Costs to treat multiple sclerosis can be quite high.
Two Alabamians who say they lost their jobs with large companies not because of a failure to perform but because of the cost of treating their multiple sclerosis joined Montgomery attorney Julian McPhillips for a press conference today.
McPhillips said their cases are part of a larger concern about the plight of people with MS who can do their jobs but need costly medications.
Andrew Bell, president of the Alabama-Mississippi Chapter of the National Multiple Sclerosis Society, said the cost of drugs to treat MS has “skyrocketed” to an average of about $90,000 a year.
Bell said more than a million Americans and about 6,000 people in Alabama have MS, which he said usually strikes between ages 20 and 50.
“Most people with MS are of working age,” Bell said. “They want to continue working.”
Jennifer Akridge of Montgomery, 48, was fired from Alfa Insurance in December 2016 after 27 years with the company.
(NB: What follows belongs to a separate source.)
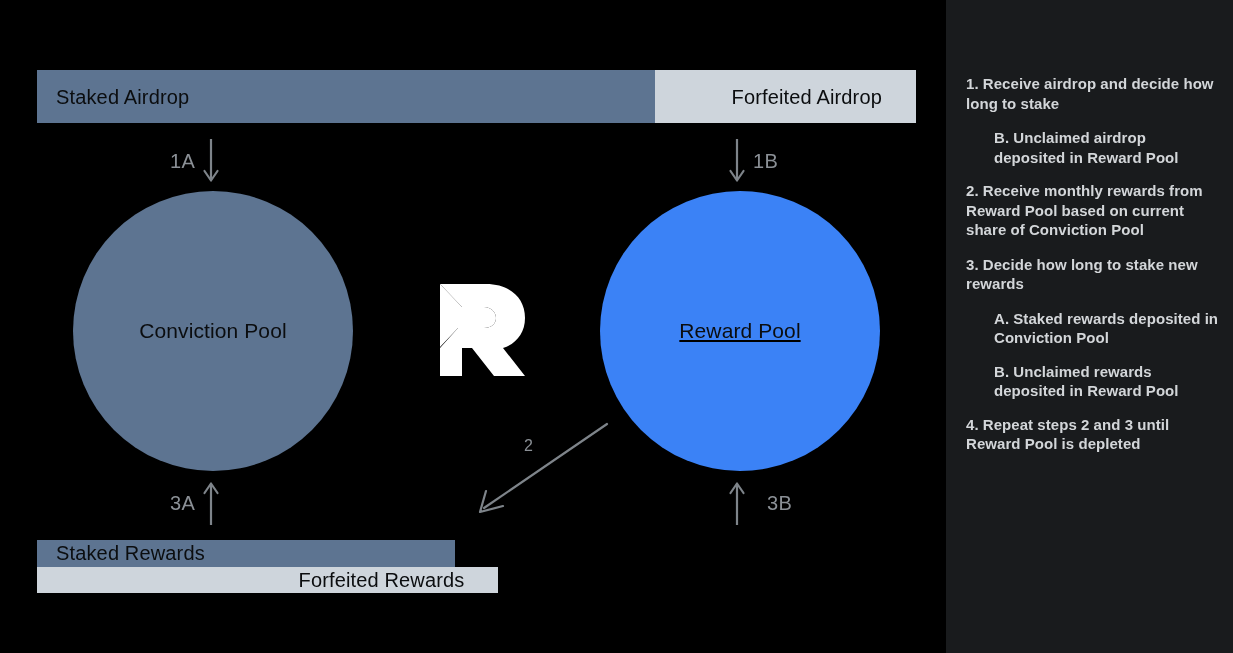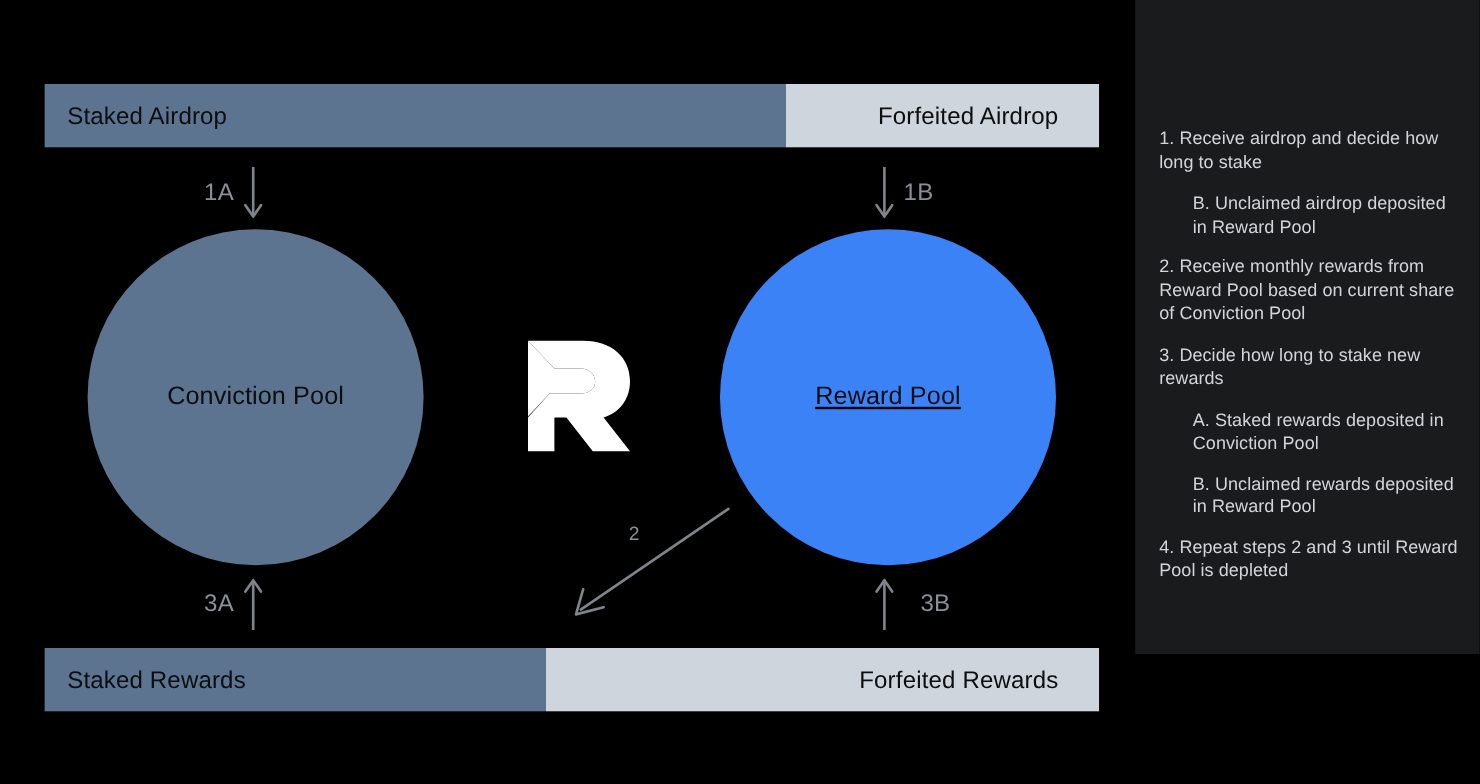"1. Receive airdrop and decide" .sidebar { font-weight: none -> bold; height: 545px -> 653px; padding: 106px 14px 0 20px -> 74px 14px 0 20px }
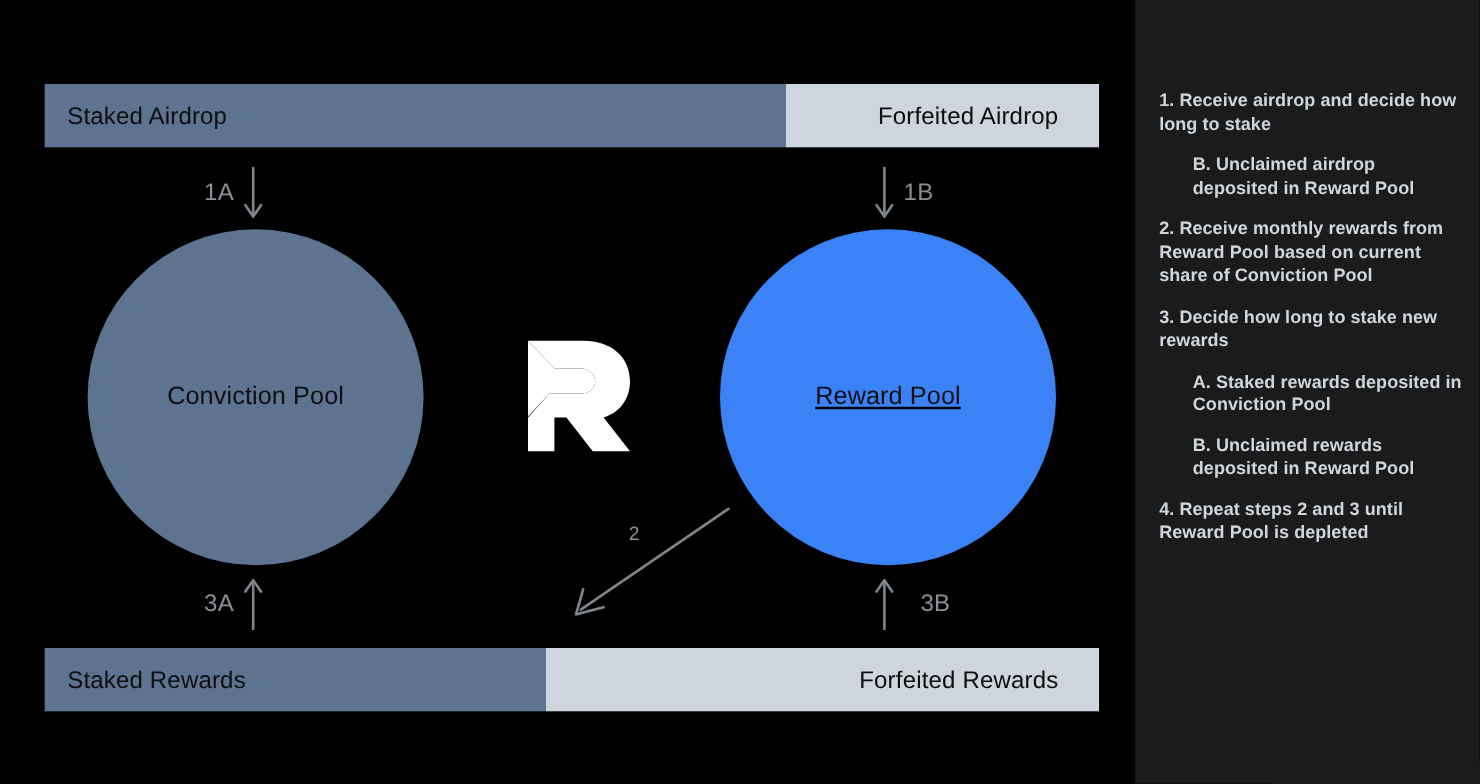"Staked Rewards" #bar-bottom { flex-direction: none -> column }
She filed a disability discrimination claim with the Equal Employment Opportunity Commission and a lawsuit under the Americans with Disabilities Act. The case is pending in federal court in Montgomery.
Akridge began working for Alfa in 1989 and was diagnosed with MS in 1993, her lawsuit says. Alfa named her its employee of the year in 1995, according to the lawsuit. Her illness was well known at the company and it required her to take paid leave intermittently but she was still able to do her job in underwriting, partly by working at home, the lawsuit says.